Crisis of confidence

The old-fashioned financial system was like Old Maid, a parlour game once beloved of small children. The banks were like players, dealt hands from a pack of cards, which they swapped among each other. At the end, one player was left holding a lonely queen—a bad debt, if you will—and lost. Over the past few decades the game has changed. Securitisation has snipped the old maid into pieces; new faces, such as hedge funds, have joined the party, enabling the banks to distribute those pieces among a larger number of players. When the game is over, lots of players are left holding small losses instead of one player holding a big one.
During two exceedingly prosperous decades, that theory seemed to work just fine. But the swings in almost all financial markets this month have made dispersed risk suddenly morph into dispersed mistrust. The uncertainty has been magnified .Meanwhile, collateralised-debt obligations (CDOs), made up of clumps of those securities and laced with leverage, have become almost impossible to trade. So none of the players really knows how much he has lost. While this uncertainty lasts, investors are taking it out on the banks that peddled the securities by dumping their shares; and the banks are taking it out on those they sold them to by demanding more collateral on their loans. The banks have even grown cagey about lending to each other.

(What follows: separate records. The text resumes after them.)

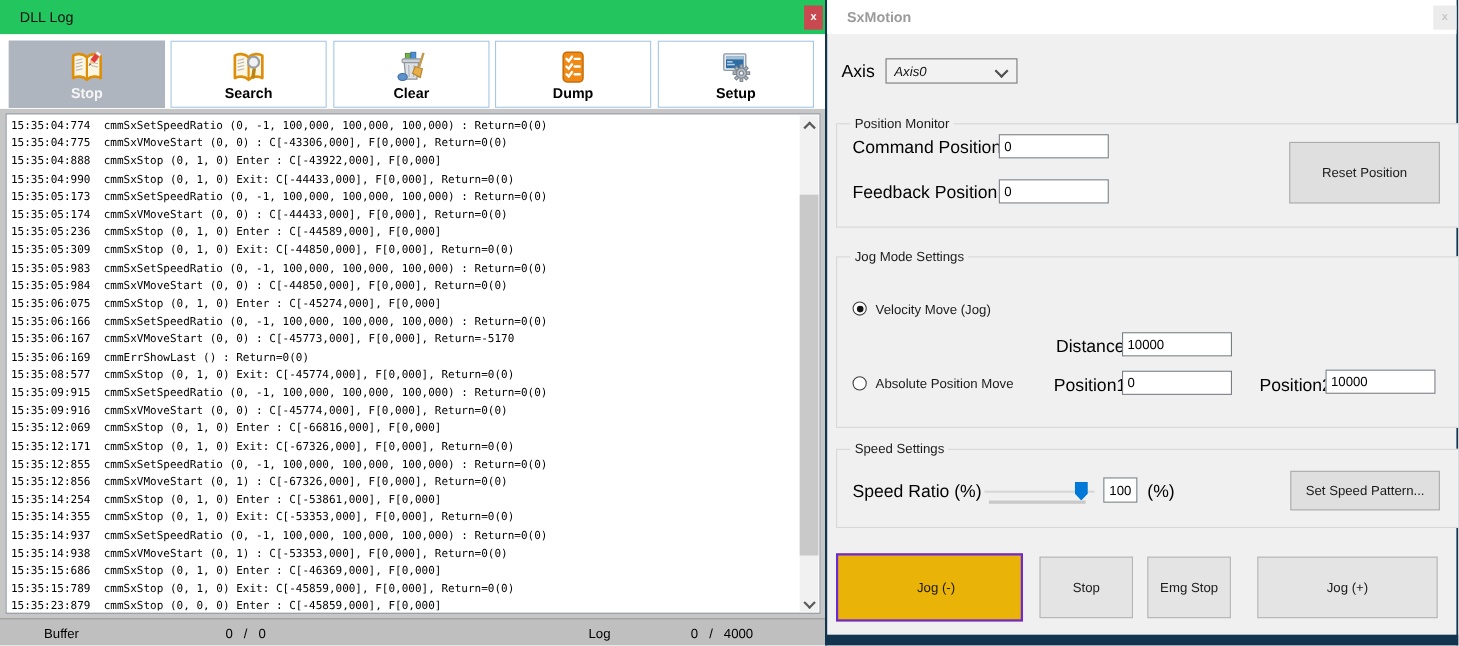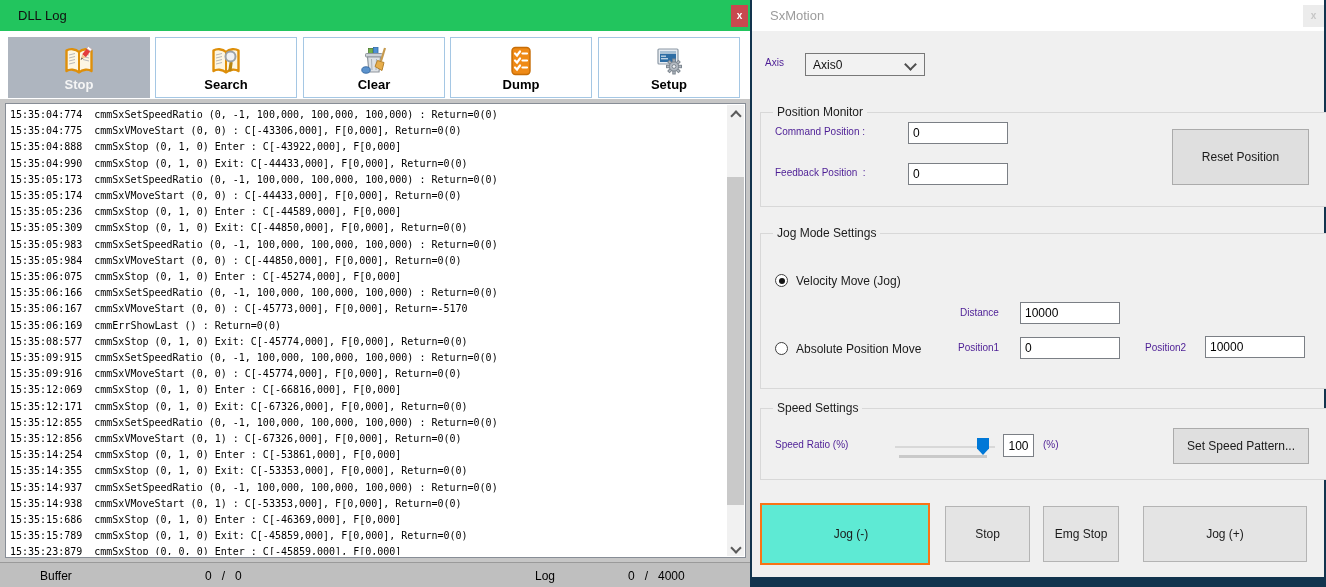"SxMotion" .sx-title { font-weight: none -> bold }
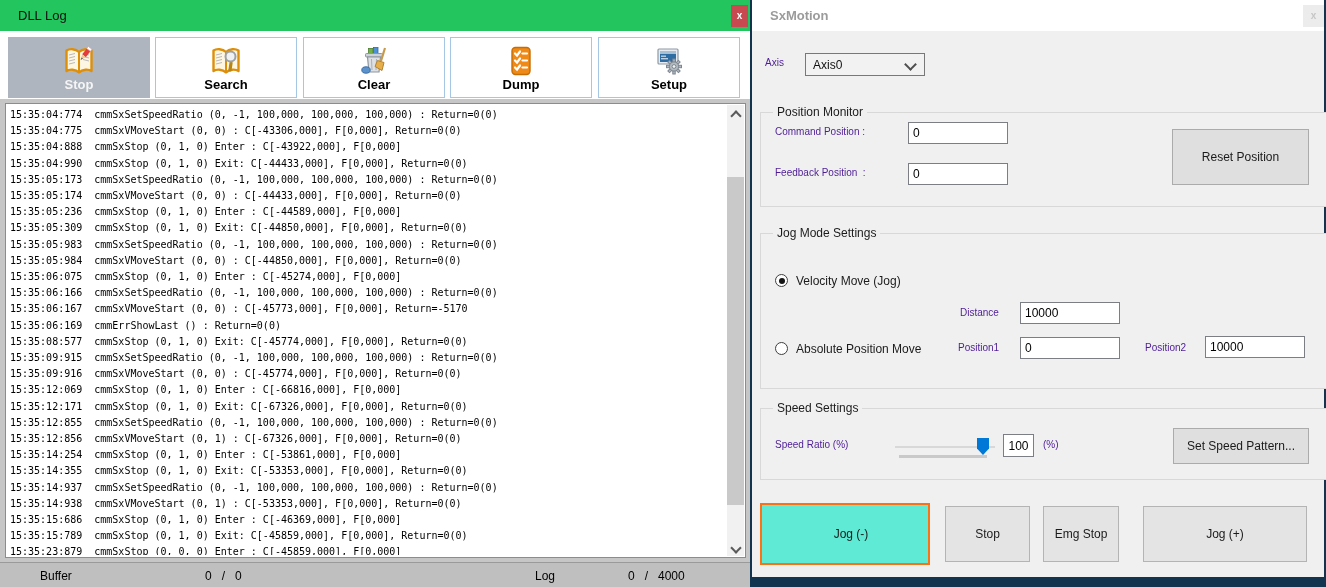"Axis" .lbl { color: #4c1d95 -> #000000; font-size: 10px -> 16px }
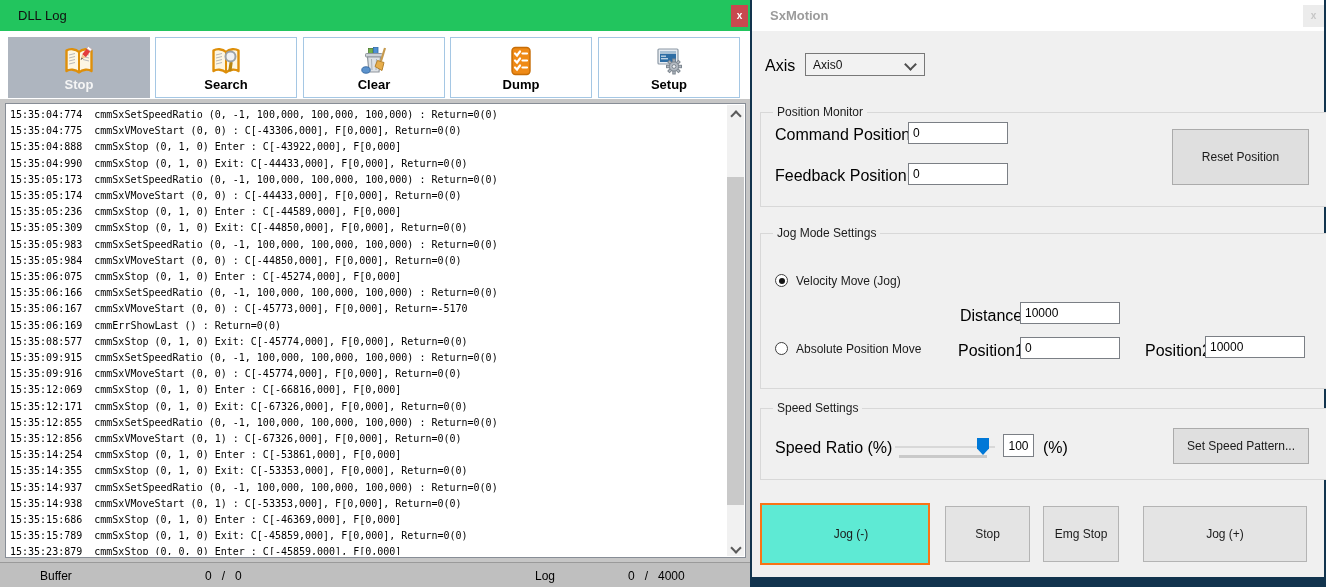"Axis0" .dropdown { font-style: none -> italic }
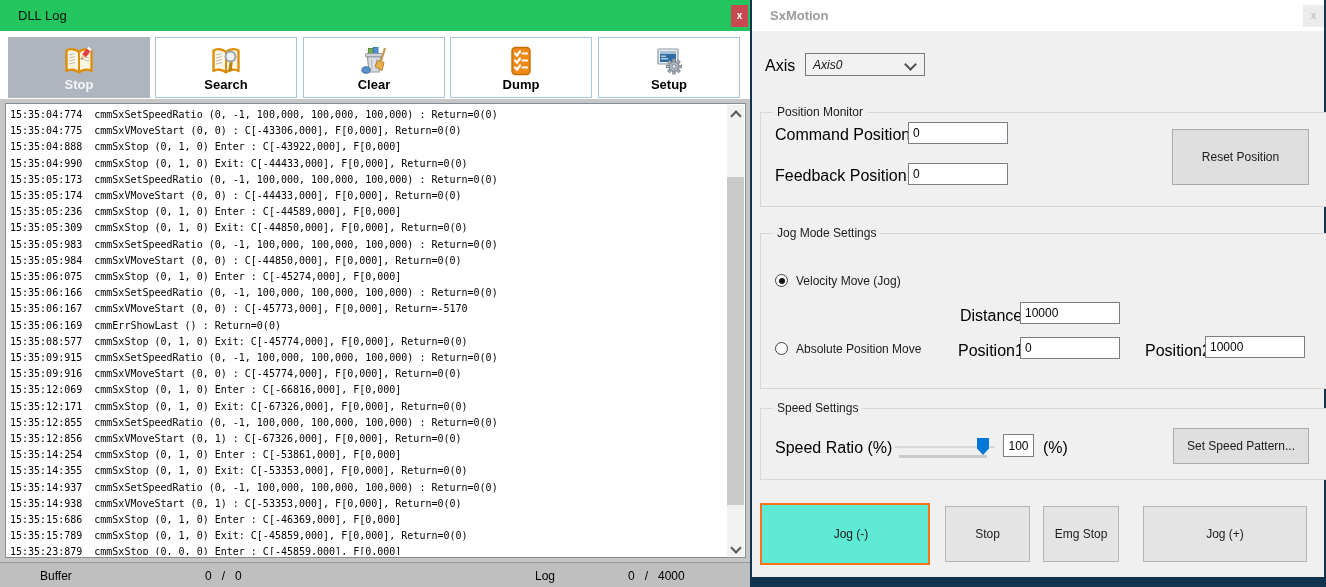"Jog (-)" .action-btn.active { background: #5eead4 -> #eab308; border: 2px solid #f97316 -> 2px solid #6d28d9 }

The doubts burst into the open on August 9th when central banks were forced to inject liquidity into the overnight money markets because banks were charging punitive rates to lend to each other. At first, the problems appeared more serious among European banks. The pain in America was concentrated in the largest hedge funds, including those run by Wall Street’s biggest name, Goldman Sachs. Increasingly, however, analysts worry about the exposure of American, Canadian and Asian banks.
On Wednesday August 15th shares in Countrywide Financial, a large American mortgage lender, fell 13% after an analyst gave warning of possible funding difficulties. Despite liquidity injections by the Federal Reserve on August 15th, the S&P 500 index fell 1.4%. The heavy selling spread to Asian and European stocks on August 16th.
Every crisis begets finger-pointing, and the blame now is falling on the rating agencies that helped structure these exotic instruments. Currently, they are guided by a voluntary code that aims to tackle potential conflicts of interest. The biggest is that the agencies are paid by the firms they rate. Rating CDOs was a profitable business.
If these securities are now downgraded, banks could be forced to offload lots of illiquid instruments into a falling market—one of the fastest ways to lose money yet devised. But if there are no buyers, banks may have to sell something else to shore up their balance sheets.
Something like this indiscriminate selling has been affecting hedge funds over the past couple of weeks. Faced with more demanding standards from their banks and investors, some have been forced to unwind positions in order to realise cash. That has led to unusual movements in debt and equity markets, which have only got some funds deeper into trouble. Quantitative funds have been hardest hit, as investment models that had made money for ages briefly proved worse than useless.
Since banks lend to hedge funds, any problems there quickly become their concern. On top of this, both Bear Stearns and Goldman Sachs have found that when funds bearing their name get into trouble the desire to preserve their reputations soon leads to a rescue. Sometimes risk is not as far away from the banks as it seems.
At the end of Old Maid as banks used to play it, the loser would take a big write-off and then everyone could start playing again. In the new version, the use of leverage means the game is being played with hundreds of packs of cards and by thousands of different players. Working out who has won and who has lost in this round will take a long time.